From start to end, print the entire listing below exactly.

Given records ->
★ ★ ★ ★ ★

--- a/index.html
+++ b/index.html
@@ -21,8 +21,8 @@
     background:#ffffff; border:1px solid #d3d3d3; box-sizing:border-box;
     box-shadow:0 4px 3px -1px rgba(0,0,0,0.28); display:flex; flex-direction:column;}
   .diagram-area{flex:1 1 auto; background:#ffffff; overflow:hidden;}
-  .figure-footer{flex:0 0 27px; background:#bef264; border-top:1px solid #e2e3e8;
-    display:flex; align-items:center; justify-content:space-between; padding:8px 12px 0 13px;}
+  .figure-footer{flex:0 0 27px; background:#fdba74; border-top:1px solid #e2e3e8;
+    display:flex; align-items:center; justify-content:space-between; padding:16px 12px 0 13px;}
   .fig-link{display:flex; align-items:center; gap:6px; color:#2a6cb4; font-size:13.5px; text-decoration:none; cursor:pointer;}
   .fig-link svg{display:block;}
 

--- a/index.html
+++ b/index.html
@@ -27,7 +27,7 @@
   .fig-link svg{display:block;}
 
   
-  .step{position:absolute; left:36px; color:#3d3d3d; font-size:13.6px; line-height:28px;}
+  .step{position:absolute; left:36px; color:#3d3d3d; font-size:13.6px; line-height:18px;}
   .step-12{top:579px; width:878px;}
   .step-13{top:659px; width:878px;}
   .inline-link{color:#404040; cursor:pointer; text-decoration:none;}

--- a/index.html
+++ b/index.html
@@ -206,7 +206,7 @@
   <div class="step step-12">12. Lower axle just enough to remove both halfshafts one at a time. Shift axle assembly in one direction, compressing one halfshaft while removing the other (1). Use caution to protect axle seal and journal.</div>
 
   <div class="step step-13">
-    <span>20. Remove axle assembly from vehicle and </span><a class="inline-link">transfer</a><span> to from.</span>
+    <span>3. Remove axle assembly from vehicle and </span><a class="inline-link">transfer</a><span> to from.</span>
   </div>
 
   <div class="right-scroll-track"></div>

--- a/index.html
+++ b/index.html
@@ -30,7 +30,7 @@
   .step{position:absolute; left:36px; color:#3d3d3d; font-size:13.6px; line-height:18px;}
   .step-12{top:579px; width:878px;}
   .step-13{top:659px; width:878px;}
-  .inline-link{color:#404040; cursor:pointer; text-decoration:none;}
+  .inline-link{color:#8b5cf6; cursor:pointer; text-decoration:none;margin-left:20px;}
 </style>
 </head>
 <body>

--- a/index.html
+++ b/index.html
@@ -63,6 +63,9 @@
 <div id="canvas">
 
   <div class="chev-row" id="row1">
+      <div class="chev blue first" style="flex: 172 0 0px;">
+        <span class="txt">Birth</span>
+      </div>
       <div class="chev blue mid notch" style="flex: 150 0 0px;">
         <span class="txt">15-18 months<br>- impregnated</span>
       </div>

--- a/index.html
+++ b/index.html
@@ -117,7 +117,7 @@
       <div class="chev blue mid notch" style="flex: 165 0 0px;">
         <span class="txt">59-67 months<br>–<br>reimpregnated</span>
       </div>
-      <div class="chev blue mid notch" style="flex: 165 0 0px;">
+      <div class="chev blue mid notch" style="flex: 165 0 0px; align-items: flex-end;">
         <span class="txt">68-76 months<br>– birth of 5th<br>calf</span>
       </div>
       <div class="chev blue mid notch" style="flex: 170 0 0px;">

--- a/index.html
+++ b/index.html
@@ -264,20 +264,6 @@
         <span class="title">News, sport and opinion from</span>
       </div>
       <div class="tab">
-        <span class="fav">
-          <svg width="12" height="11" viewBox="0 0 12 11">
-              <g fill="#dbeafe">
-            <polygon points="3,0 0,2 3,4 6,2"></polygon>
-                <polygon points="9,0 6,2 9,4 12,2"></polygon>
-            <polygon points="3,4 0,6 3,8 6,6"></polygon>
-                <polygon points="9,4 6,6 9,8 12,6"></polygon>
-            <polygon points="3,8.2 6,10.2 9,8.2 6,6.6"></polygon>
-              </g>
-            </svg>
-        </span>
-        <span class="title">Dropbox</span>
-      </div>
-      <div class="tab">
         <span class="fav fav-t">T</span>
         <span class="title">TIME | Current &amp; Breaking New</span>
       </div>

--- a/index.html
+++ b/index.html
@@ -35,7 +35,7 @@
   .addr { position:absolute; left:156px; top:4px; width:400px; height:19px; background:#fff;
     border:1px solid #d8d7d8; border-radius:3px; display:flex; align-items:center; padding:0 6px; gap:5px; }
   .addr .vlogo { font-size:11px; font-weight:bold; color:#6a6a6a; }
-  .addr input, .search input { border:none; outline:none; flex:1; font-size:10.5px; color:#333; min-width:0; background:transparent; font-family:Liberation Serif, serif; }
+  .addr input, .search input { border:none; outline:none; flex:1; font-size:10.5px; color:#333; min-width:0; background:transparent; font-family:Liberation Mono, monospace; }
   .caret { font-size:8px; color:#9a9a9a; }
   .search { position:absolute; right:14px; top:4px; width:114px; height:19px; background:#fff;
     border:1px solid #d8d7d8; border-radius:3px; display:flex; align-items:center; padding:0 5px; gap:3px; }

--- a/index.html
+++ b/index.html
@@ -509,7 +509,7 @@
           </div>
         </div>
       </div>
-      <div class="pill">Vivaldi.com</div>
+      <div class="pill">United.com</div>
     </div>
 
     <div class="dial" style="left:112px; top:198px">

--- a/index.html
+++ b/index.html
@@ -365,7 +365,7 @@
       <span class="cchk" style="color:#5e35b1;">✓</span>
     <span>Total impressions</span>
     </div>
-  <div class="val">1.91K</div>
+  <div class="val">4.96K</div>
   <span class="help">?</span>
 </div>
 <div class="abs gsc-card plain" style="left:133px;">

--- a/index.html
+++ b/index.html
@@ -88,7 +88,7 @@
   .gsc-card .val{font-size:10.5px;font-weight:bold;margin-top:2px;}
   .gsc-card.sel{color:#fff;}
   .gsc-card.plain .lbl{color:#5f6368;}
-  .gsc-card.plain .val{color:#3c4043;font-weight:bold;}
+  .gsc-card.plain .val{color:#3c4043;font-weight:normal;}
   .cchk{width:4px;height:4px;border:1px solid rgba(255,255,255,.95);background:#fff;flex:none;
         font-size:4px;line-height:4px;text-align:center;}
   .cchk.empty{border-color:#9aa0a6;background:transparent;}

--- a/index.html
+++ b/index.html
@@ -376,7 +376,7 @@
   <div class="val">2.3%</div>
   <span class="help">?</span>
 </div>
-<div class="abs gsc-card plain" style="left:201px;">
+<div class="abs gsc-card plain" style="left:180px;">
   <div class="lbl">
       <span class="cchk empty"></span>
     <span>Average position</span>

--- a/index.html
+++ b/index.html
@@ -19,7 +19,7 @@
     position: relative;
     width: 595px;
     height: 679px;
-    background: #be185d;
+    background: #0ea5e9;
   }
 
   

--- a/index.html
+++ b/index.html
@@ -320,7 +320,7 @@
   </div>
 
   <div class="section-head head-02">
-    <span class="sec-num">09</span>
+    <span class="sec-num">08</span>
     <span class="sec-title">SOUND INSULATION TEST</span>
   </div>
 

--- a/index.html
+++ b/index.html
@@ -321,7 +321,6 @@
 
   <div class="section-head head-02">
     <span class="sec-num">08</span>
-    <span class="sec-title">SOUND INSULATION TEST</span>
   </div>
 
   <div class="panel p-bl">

★ ★ ★ ★ ★

Your solution ->
--- a/index.html
+++ b/index.html
@@ -21,8 +21,8 @@
     background:#ffffff; border:1px solid #d3d3d3; box-sizing:border-box;
     box-shadow:0 4px 3px -1px rgba(0,0,0,0.28); display:flex; flex-direction:column;}
   .diagram-area{flex:1 1 auto; background:#ffffff; overflow:hidden;}
-  .figure-footer{flex:0 0 27px; background:#bef264; border-top:1px solid #e2e3e8;
-    display:flex; align-items:center; justify-content:space-between; padding:8px 12px 0 13px;}
+  .figure-footer{flex:0 0 27px; background:#fdba74; border-top:1px solid #e2e3e8;
+    display:flex; align-items:center; justify-content:space-between; padding:16px 12px 0 13px;}
   .fig-link{display:flex; align-items:center; gap:6px; color:#2a6cb4; font-size:13.5px; text-decoration:none; cursor:pointer;}
   .fig-link svg{display:block;}
 

--- a/index.html
+++ b/index.html
@@ -27,7 +27,7 @@
   .fig-link svg{display:block;}
 
   
-  .step{position:absolute; left:36px; color:#3d3d3d; font-size:13.6px; line-height:28px;}
+  .step{position:absolute; left:36px; color:#3d3d3d; font-size:13.6px; line-height:18px;}
   .step-12{top:579px; width:878px;}
   .step-13{top:659px; width:878px;}
   .inline-link{color:#404040; cursor:pointer; text-decoration:none;}

--- a/index.html
+++ b/index.html
@@ -206,7 +206,7 @@
   <div class="step step-12">12. Lower axle just enough to remove both halfshafts one at a time. Shift axle assembly in one direction, compressing one halfshaft while removing the other (1). Use caution to protect axle seal and journal.</div>
 
   <div class="step step-13">
-    <span>20. Remove axle assembly from vehicle and </span><a class="inline-link">transfer</a><span> to from.</span>
+    <span>3. Remove axle assembly from vehicle and </span><a class="inline-link">transfer</a><span> to from.</span>
   </div>
 
   <div class="right-scroll-track"></div>

--- a/index.html
+++ b/index.html
@@ -30,7 +30,7 @@
   .step{position:absolute; left:36px; color:#3d3d3d; font-size:13.6px; line-height:18px;}
   .step-12{top:579px; width:878px;}
   .step-13{top:659px; width:878px;}
-  .inline-link{color:#404040; cursor:pointer; text-decoration:none;}
+  .inline-link{color:#8b5cf6; cursor:pointer; text-decoration:none;margin-left:20px;}
 </style>
 </head>
 <body>

--- a/index.html
+++ b/index.html
@@ -63,6 +63,9 @@
 <div id="canvas">
 
   <div class="chev-row" id="row1">
+      <div class="chev blue first" style="flex: 172 0 0px;">
+        <span class="txt">Birth</span>
+      </div>
       <div class="chev blue mid notch" style="flex: 150 0 0px;">
         <span class="txt">15-18 months<br>- impregnated</span>
       </div>

--- a/index.html
+++ b/index.html
@@ -117,7 +117,7 @@
       <div class="chev blue mid notch" style="flex: 165 0 0px;">
         <span class="txt">59-67 months<br>–<br>reimpregnated</span>
       </div>
-      <div class="chev blue mid notch" style="flex: 165 0 0px;">
+      <div class="chev blue mid notch" style="flex: 165 0 0px; align-items: flex-end;">
         <span class="txt">68-76 months<br>– birth of 5th<br>calf</span>
       </div>
       <div class="chev blue mid notch" style="flex: 170 0 0px;">

--- a/index.html
+++ b/index.html
@@ -264,20 +264,6 @@
         <span class="title">News, sport and opinion from</span>
       </div>
       <div class="tab">
-        <span class="fav">
-          <svg width="12" height="11" viewBox="0 0 12 11">
-              <g fill="#dbeafe">
-            <polygon points="3,0 0,2 3,4 6,2"></polygon>
-                <polygon points="9,0 6,2 9,4 12,2"></polygon>
-            <polygon points="3,4 0,6 3,8 6,6"></polygon>
-                <polygon points="9,4 6,6 9,8 12,6"></polygon>
-            <polygon points="3,8.2 6,10.2 9,8.2 6,6.6"></polygon>
-              </g>
-            </svg>
-        </span>
-        <span class="title">Dropbox</span>
-      </div>
-      <div class="tab">
         <span class="fav fav-t">T</span>
         <span class="title">TIME | Current &amp; Breaking New</span>
       </div>

--- a/index.html
+++ b/index.html
@@ -35,7 +35,7 @@
   .addr { position:absolute; left:156px; top:4px; width:400px; height:19px; background:#fff;
     border:1px solid #d8d7d8; border-radius:3px; display:flex; align-items:center; padding:0 6px; gap:5px; }
   .addr .vlogo { font-size:11px; font-weight:bold; color:#6a6a6a; }
-  .addr input, .search input { border:none; outline:none; flex:1; font-size:10.5px; color:#333; min-width:0; background:transparent; font-family:Liberation Serif, serif; }
+  .addr input, .search input { border:none; outline:none; flex:1; font-size:10.5px; color:#333; min-width:0; background:transparent; font-family:Liberation Mono, monospace; }
   .caret { font-size:8px; color:#9a9a9a; }
   .search { position:absolute; right:14px; top:4px; width:114px; height:19px; background:#fff;
     border:1px solid #d8d7d8; border-radius:3px; display:flex; align-items:center; padding:0 5px; gap:3px; }

--- a/index.html
+++ b/index.html
@@ -509,7 +509,7 @@
           </div>
         </div>
       </div>
-      <div class="pill">Vivaldi.com</div>
+      <div class="pill">United.com</div>
     </div>
 
     <div class="dial" style="left:112px; top:198px">

--- a/index.html
+++ b/index.html
@@ -365,7 +365,7 @@
       <span class="cchk" style="color:#5e35b1;">✓</span>
     <span>Total impressions</span>
     </div>
-  <div class="val">1.91K</div>
+  <div class="val">4.96K</div>
   <span class="help">?</span>
 </div>
 <div class="abs gsc-card plain" style="left:133px;">

--- a/index.html
+++ b/index.html
@@ -88,7 +88,7 @@
   .gsc-card .val{font-size:10.5px;font-weight:bold;margin-top:2px;}
   .gsc-card.sel{color:#fff;}
   .gsc-card.plain .lbl{color:#5f6368;}
-  .gsc-card.plain .val{color:#3c4043;font-weight:bold;}
+  .gsc-card.plain .val{color:#3c4043;font-weight:normal;}
   .cchk{width:4px;height:4px;border:1px solid rgba(255,255,255,.95);background:#fff;flex:none;
         font-size:4px;line-height:4px;text-align:center;}
   .cchk.empty{border-color:#9aa0a6;background:transparent;}

--- a/index.html
+++ b/index.html
@@ -376,7 +376,7 @@
   <div class="val">2.3%</div>
   <span class="help">?</span>
 </div>
-<div class="abs gsc-card plain" style="left:201px;">
+<div class="abs gsc-card plain" style="left:180px;">
   <div class="lbl">
       <span class="cchk empty"></span>
     <span>Average position</span>

--- a/index.html
+++ b/index.html
@@ -19,7 +19,7 @@
     position: relative;
     width: 595px;
     height: 679px;
-    background: #be185d;
+    background: #0ea5e9;
   }
 
   

--- a/index.html
+++ b/index.html
@@ -320,7 +320,7 @@
   </div>
 
   <div class="section-head head-02">
-    <span class="sec-num">09</span>
+    <span class="sec-num">08</span>
     <span class="sec-title">SOUND INSULATION TEST</span>
   </div>
 

--- a/index.html
+++ b/index.html
@@ -321,7 +321,6 @@
 
   <div class="section-head head-02">
     <span class="sec-num">08</span>
-    <span class="sec-title">SOUND INSULATION TEST</span>
   </div>
 
   <div class="panel p-bl">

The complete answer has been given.